Storie sospese definisco quelle che avvengono attorno ai tavoli dei bar: la frontalità obbligata, la distanza accorciata che consente alle mani di incontrarsi qualora il volume della musica fosse troppo alto, qualora il volume dei pensieri offuscasse l'esserci qui e ora, sopra l'ultimo limoncello ordinato come digestivo che si schiaccia con un amaro del capo prima di dare inizio alla danza, cioè alla storia. Le chiacchiere partono dal racconto della settimana trascorsa e si intensificano su un fatto che quasi sempre è il fatto del giorno. E sei costretto a gridare per sovrastare le basi Van Basco e le stonature al karaoke di chi chiacchiere ne ha sentite abbastanza e non gli resta che cantare. Ma tu siedi al tuo tavolo con chi ti sta di fronte e ti accorgi solo per un attimo che stai gridando giusto quanto basta per riuscire a farti sentire e quando sei tu che provi ad ascoltare ti affidi al labiale bastevole dell'amico con il quale in fondo non serve parlare. Siete già sospesi in un' aurea superiore che appartiene solo a voi, fatta delle migliori parole che crederete di avere mai pronunciato, in grado di trasformare un dispiacere in qualcosa di avvincente e una preoccupazione nella tua ennesima disillusione. Solo una birra gelata che malauguratamente finisse addosso ai tuoi pantaloni sarebbe in grado di distruggere quell'elevazione. Non importa se il giorno dopo ti sarai svegliata senza voce, la storia della sera prima avrà avuto dell'incredibile.   

Non luoghi che si riempiono di storie sono ormai sempre più frequenti: ognuno di noi ne ha una al giorno, forse anche di più; hanno il potere di trasferirci in una terra di mezzo inesplorata pur rimanendo fissi al nostro posto. Persino mia madre ultimamente si aliena mentre appare intenta a comporre sui tasti prose nuove. Ciascuno di noi possiede una storia virtuale esattamente come ogni storia virtuale ci possiede: una delle mie è fatta di costanti sorprese agli incanti del quotidiano che, inspiegabilmente, posti come caratteri che si susseguono, si amplificano di senso e aumentano iperbolicamente la nostra risonanza emotiva. Autentiche? Non autentiche? Non è il punto. 
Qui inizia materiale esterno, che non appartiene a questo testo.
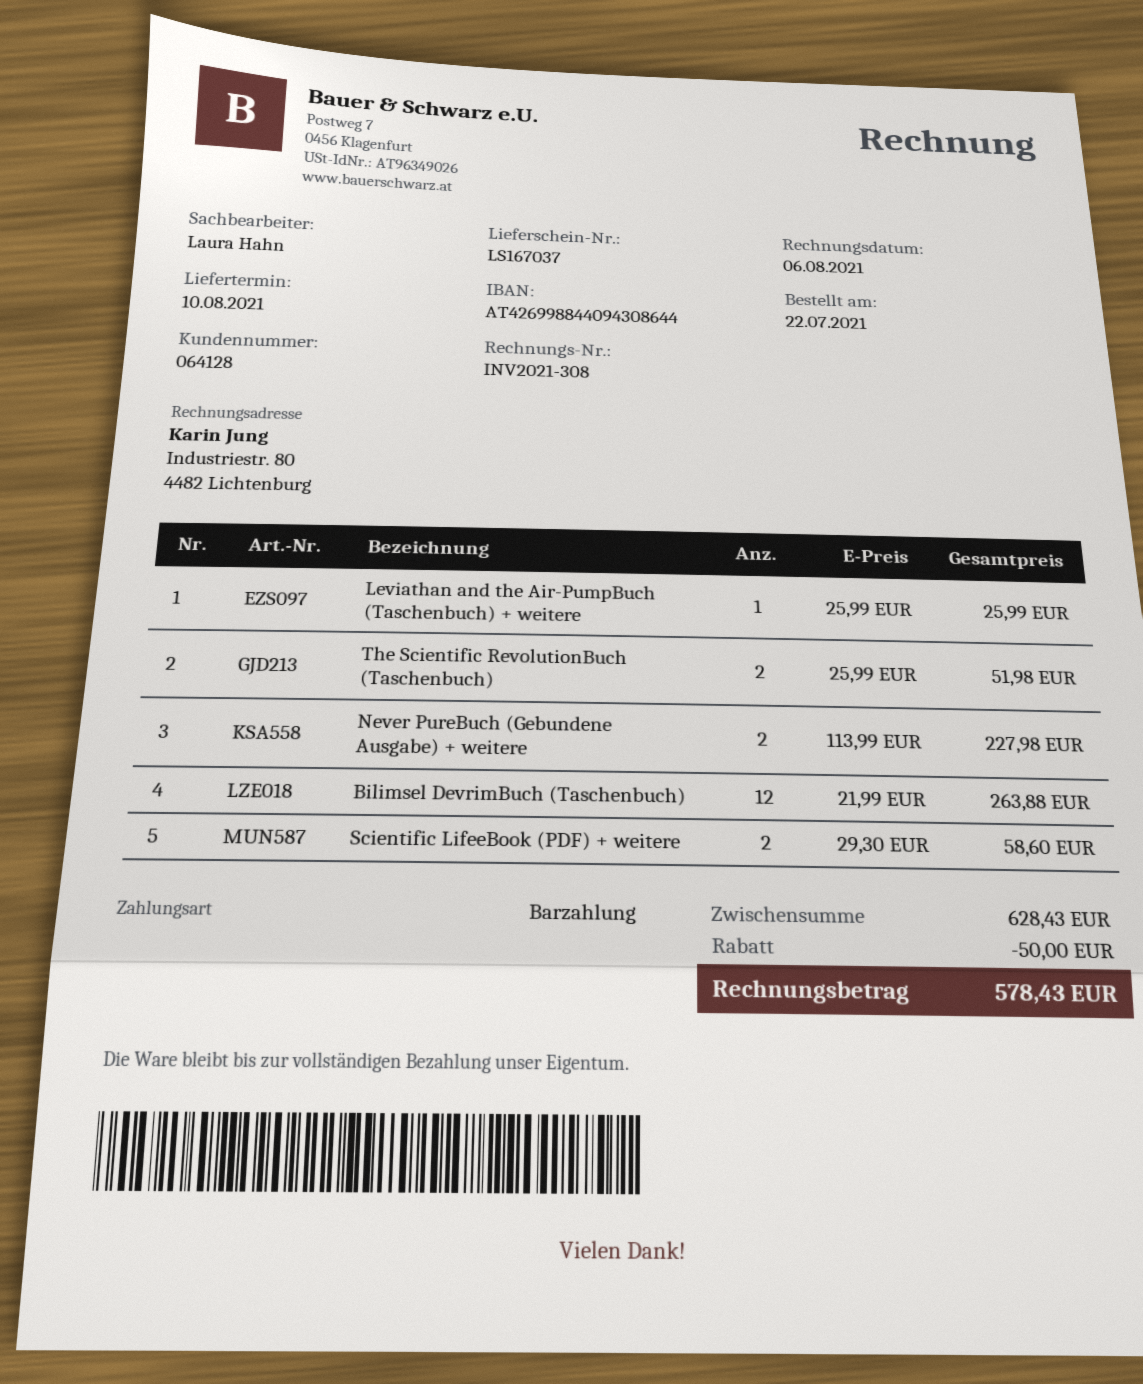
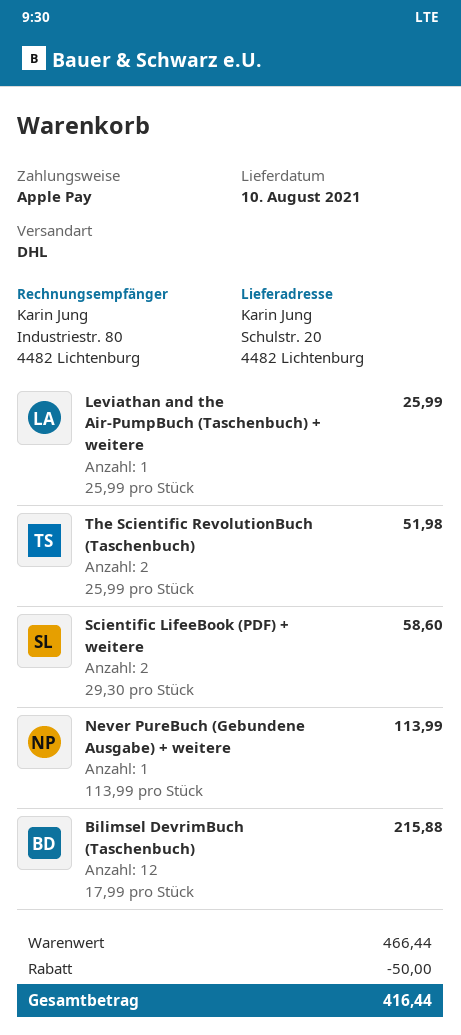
payment method: cash -> Apple Pay
Never PureBuch (Gebundene Ausgabe) + weitere: 2 x 113.99 = 227.98 -> 1 x 113.99 = 113.99
Bilimsel DevrimBuch (Taschenbuch): 12 x 21.99 = 263.88 -> 12 x 17.99 = 215.88
subtotal: 628.43 -> 466.44
total: 578.43 -> 416.44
Nei non luoghi possono avvenire le storie non ancora raccontate perchè frutto dell'unico albero che non smette di fiorire: la nostra fantasia. Possiamo chiederci che posto occupino allora gli equilibri e le misure della nostra razionalità, ma dovremmo prepararci a storie che contano ma non raccontano.  
  
In ultimo c'è da chiedersi quali storie un bimbo che guarda in mare da un oblò possa nella sua testa argomentare, arricchendola di tutte le categorie che possiede, disegnando elefanti rosa ed unicorni a pois. Ma non possiamo entrare in quello scrigno disordinato di immagini che rimane il suo più prezioso tesoro. 

Siamo le storie che raccontiamo, secondo quella curiosa intuizione per cui ognuno di noi è come Sharhazad che da vera donna ostinata, continua a raccontare ancora per mille e una notte le sue storie prive di epilogo, che nessuno in fondo è così impavido da pronunciarne uno per se stesso.